__What needs to be done__: All pictures are to be omitted while the lines starting at the line with "margin-top: 2px ->" and ending at the line with "Topic 2 Description</div>" in the material below are retyped exactly, both ends included.

__Material provided__:
* * * * * * *

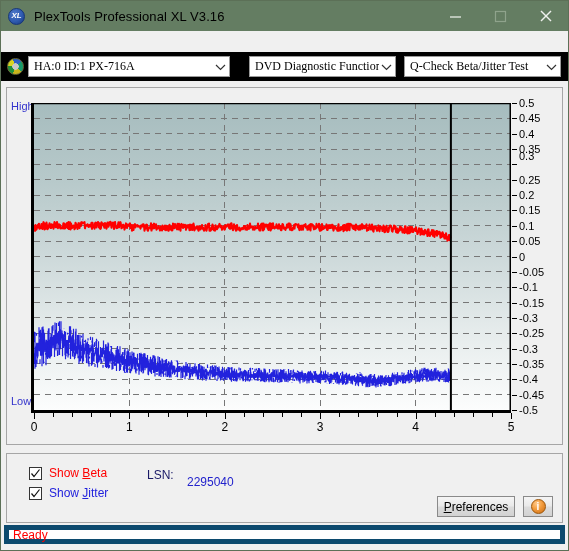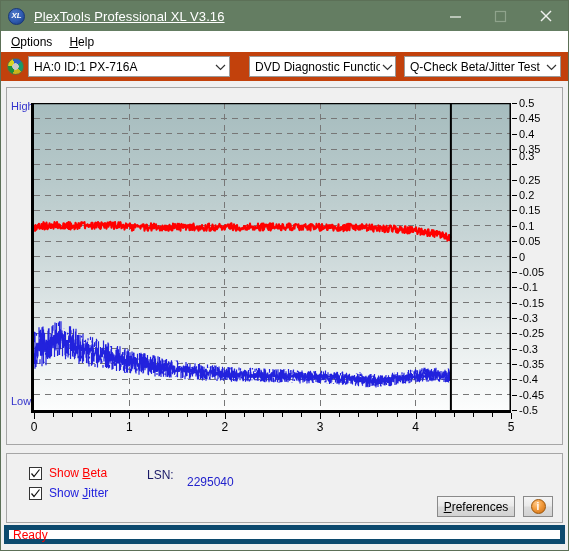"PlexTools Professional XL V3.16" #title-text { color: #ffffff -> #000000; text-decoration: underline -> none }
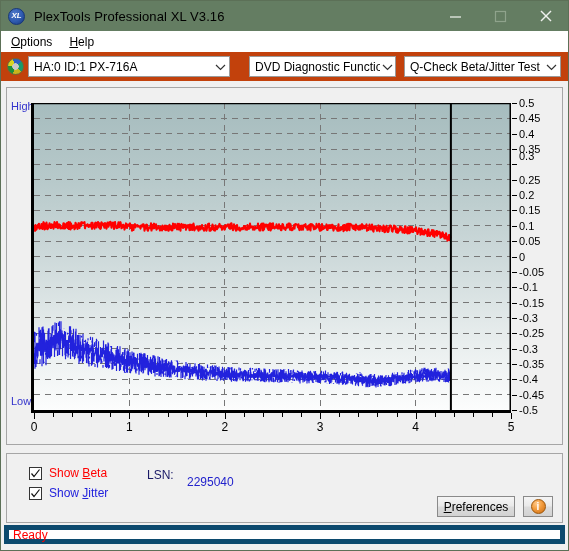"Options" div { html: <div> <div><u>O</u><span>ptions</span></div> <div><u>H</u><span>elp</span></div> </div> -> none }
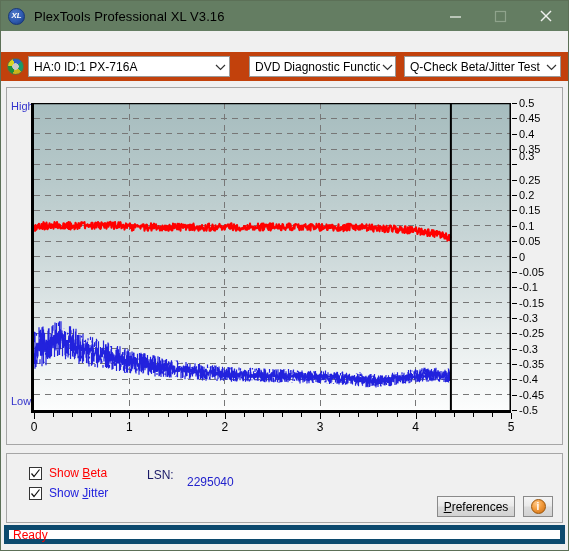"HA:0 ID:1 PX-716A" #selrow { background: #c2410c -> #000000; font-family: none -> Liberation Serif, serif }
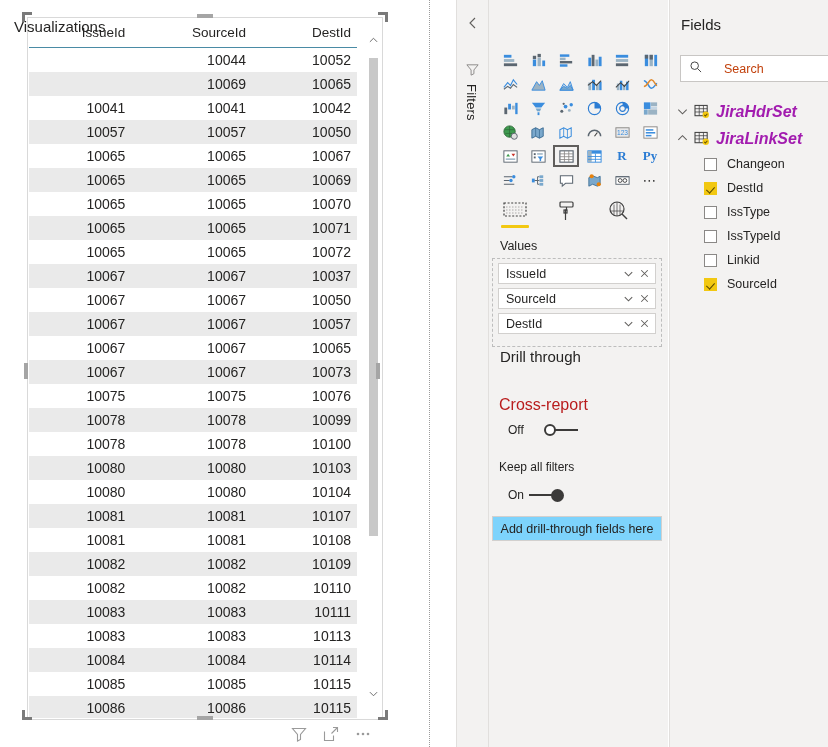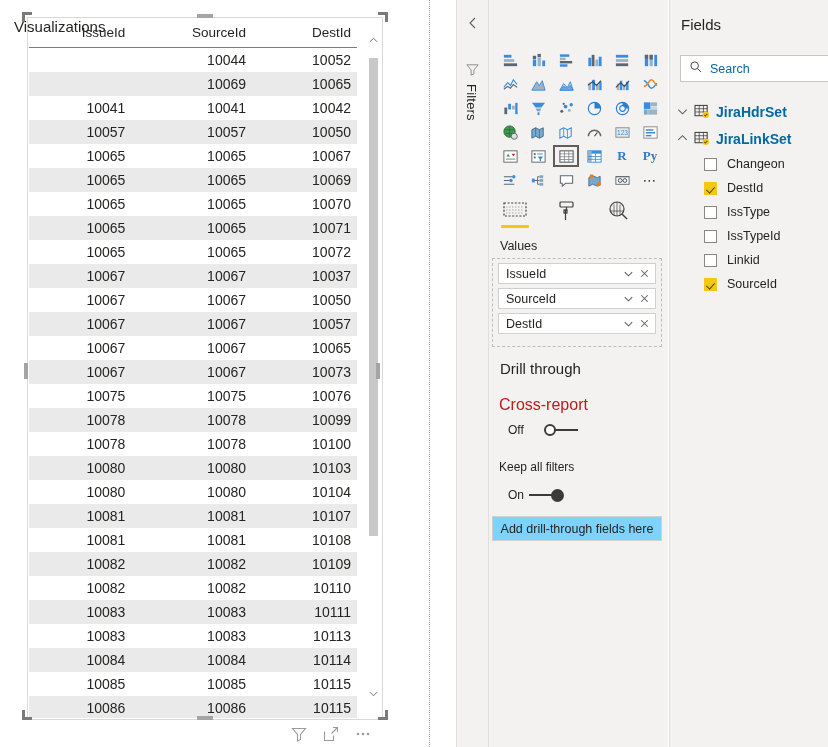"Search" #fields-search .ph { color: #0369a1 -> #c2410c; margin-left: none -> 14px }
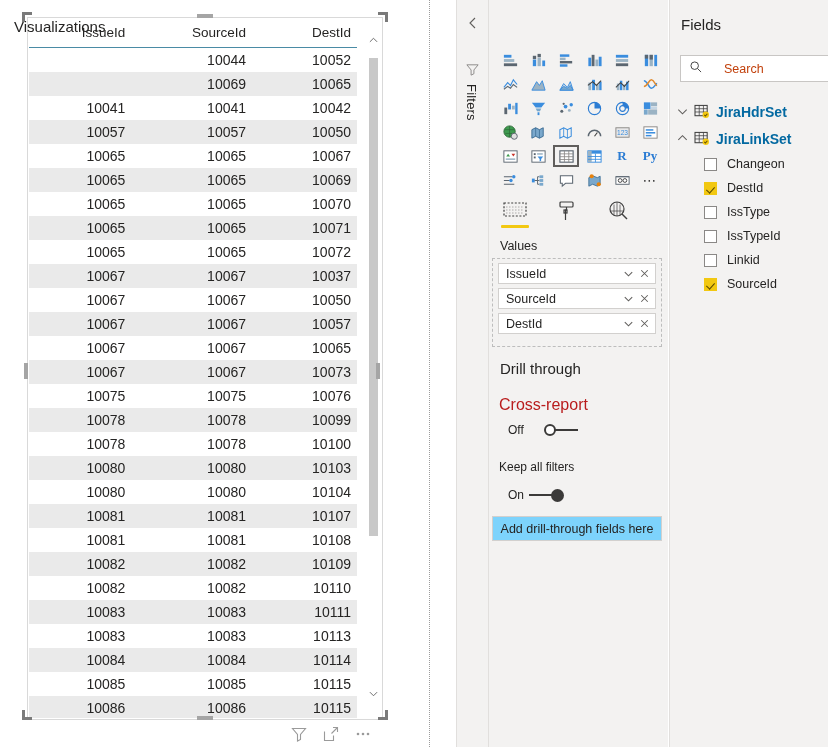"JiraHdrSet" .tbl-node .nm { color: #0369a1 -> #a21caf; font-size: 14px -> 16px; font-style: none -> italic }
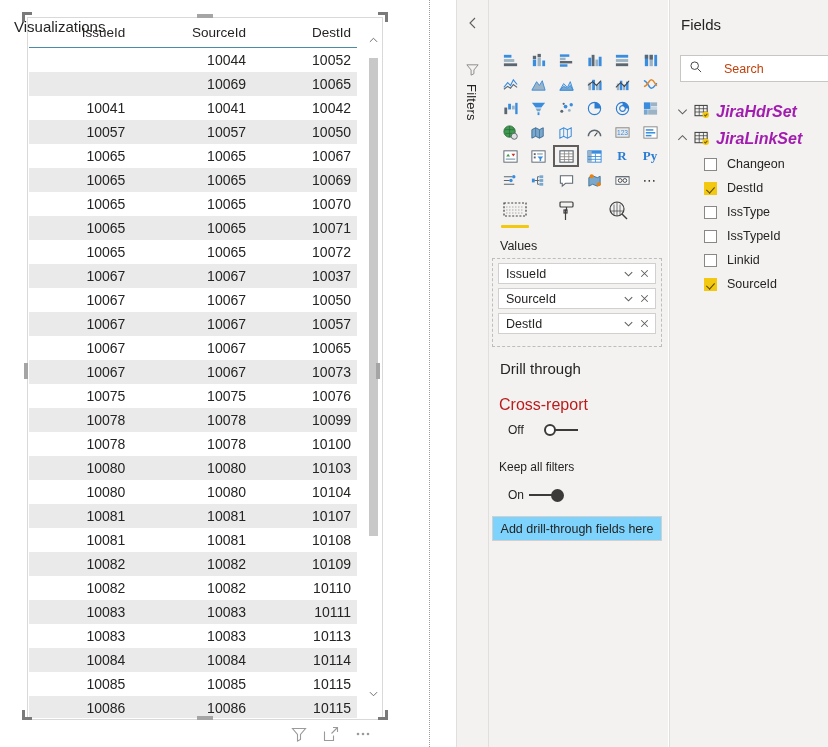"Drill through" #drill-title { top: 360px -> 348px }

* * * * * * *

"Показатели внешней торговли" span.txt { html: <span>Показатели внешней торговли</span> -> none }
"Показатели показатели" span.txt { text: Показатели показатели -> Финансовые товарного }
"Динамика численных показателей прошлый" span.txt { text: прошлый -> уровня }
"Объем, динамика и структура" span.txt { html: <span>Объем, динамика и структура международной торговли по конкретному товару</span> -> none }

* * * * * * *

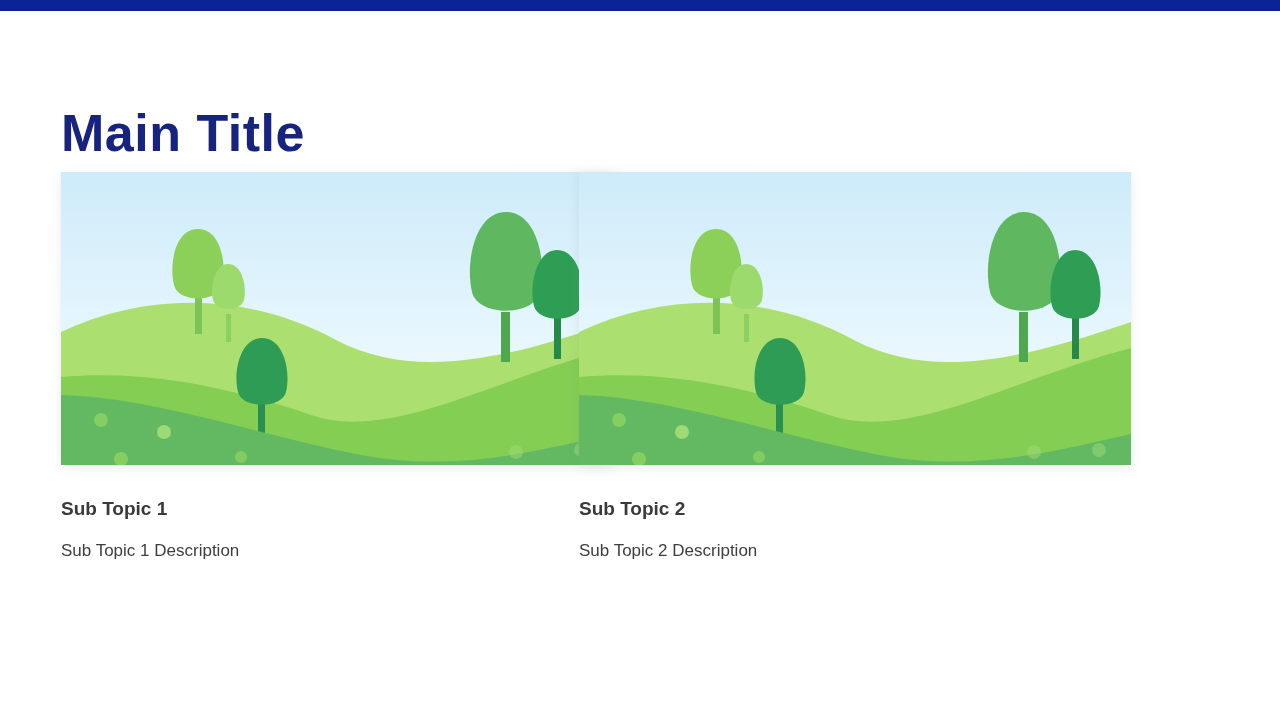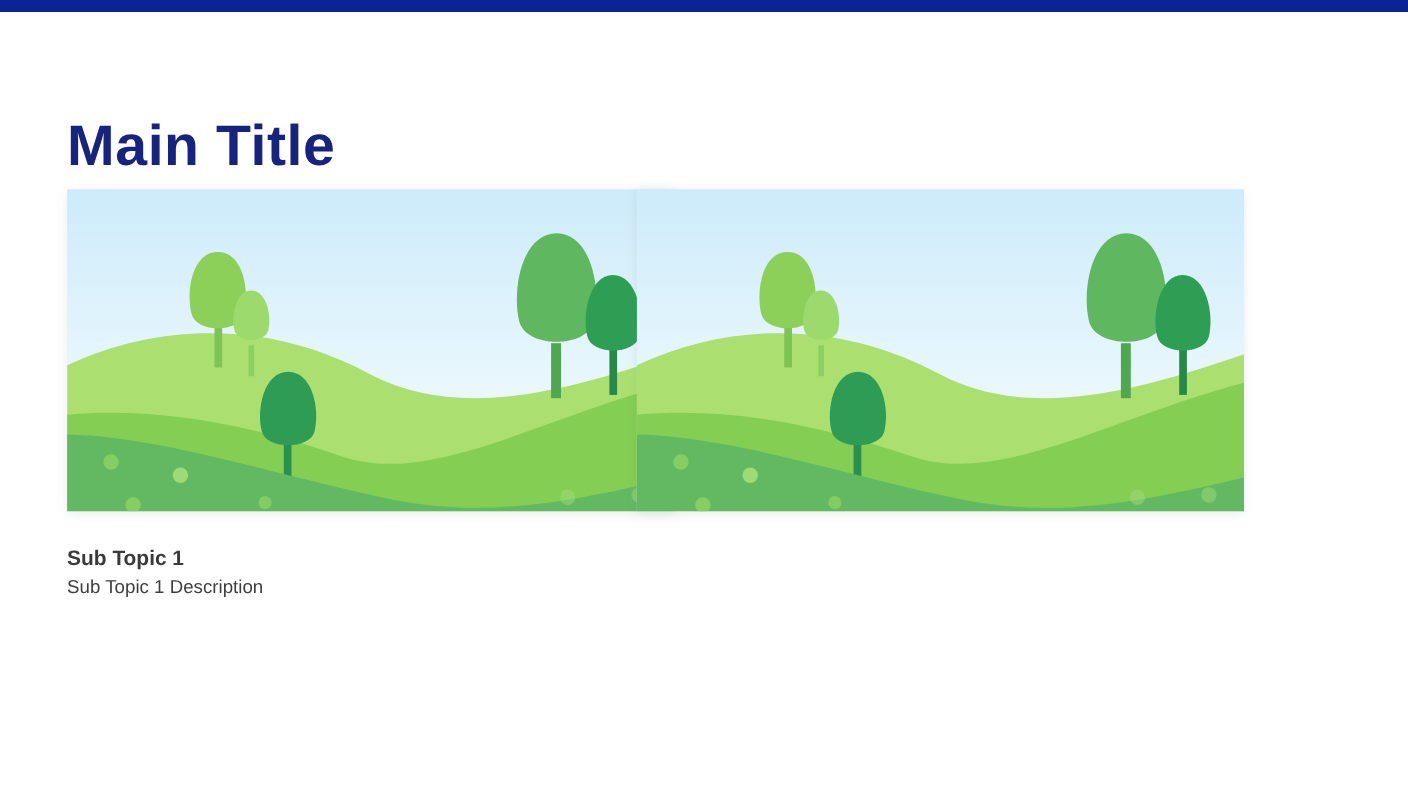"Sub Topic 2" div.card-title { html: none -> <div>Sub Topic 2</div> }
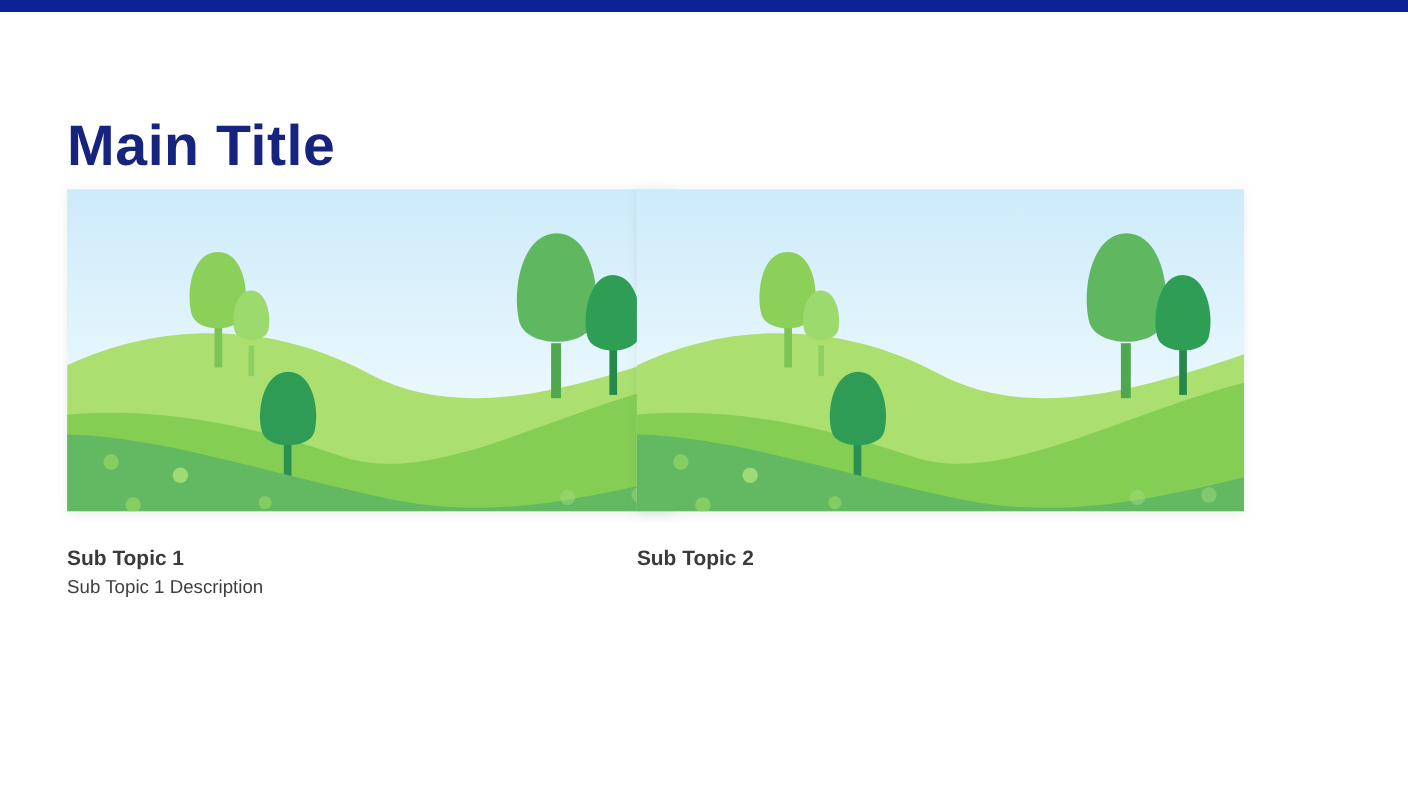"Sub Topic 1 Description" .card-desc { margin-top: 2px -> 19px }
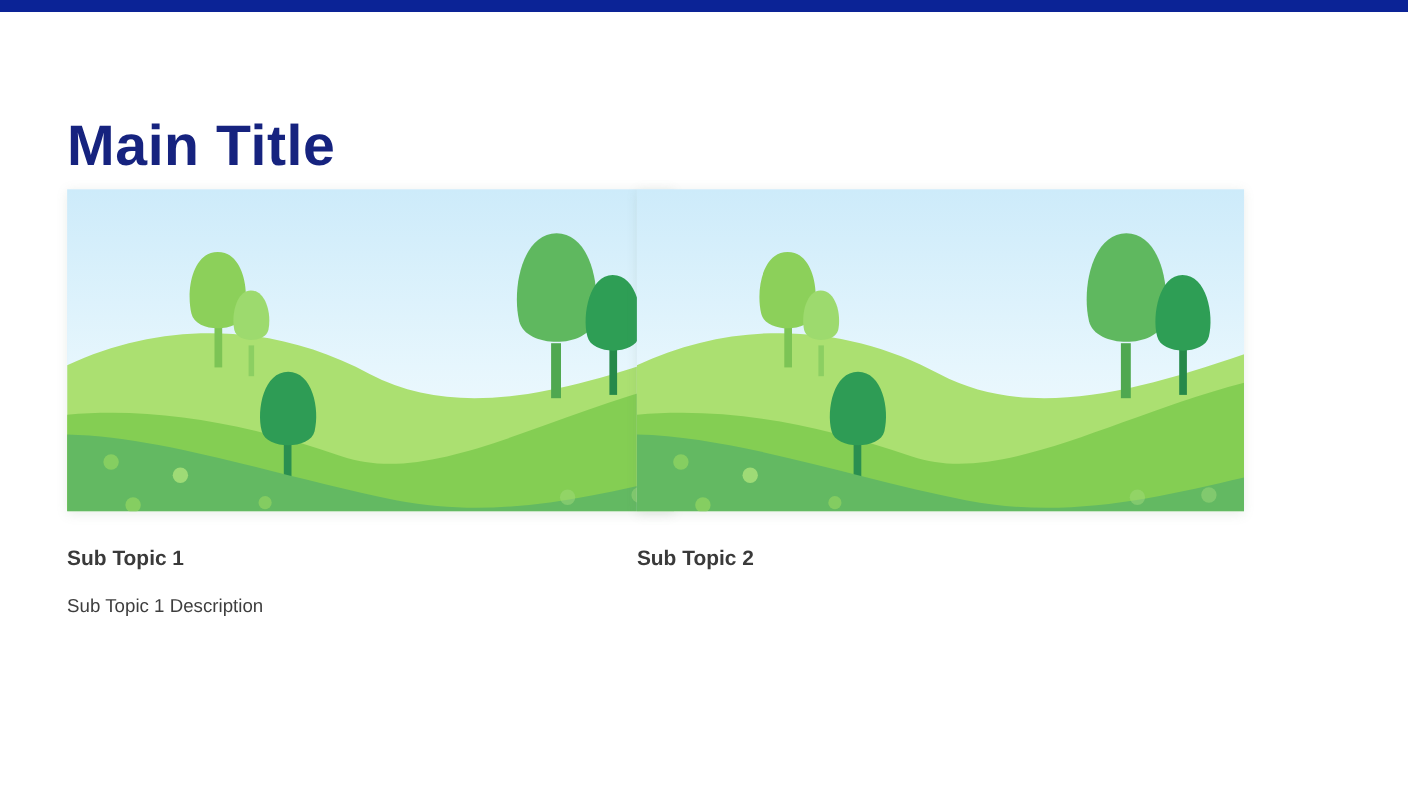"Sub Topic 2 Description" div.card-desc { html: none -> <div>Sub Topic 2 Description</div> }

* * * * * * *

__Response__:
"Sub Topic 1 Description" .card-desc { margin-top: 2px -> 19px }
"Sub Topic 2 Description" div.card-desc { html: none -> <div>Sub Topic 2 Description</div> }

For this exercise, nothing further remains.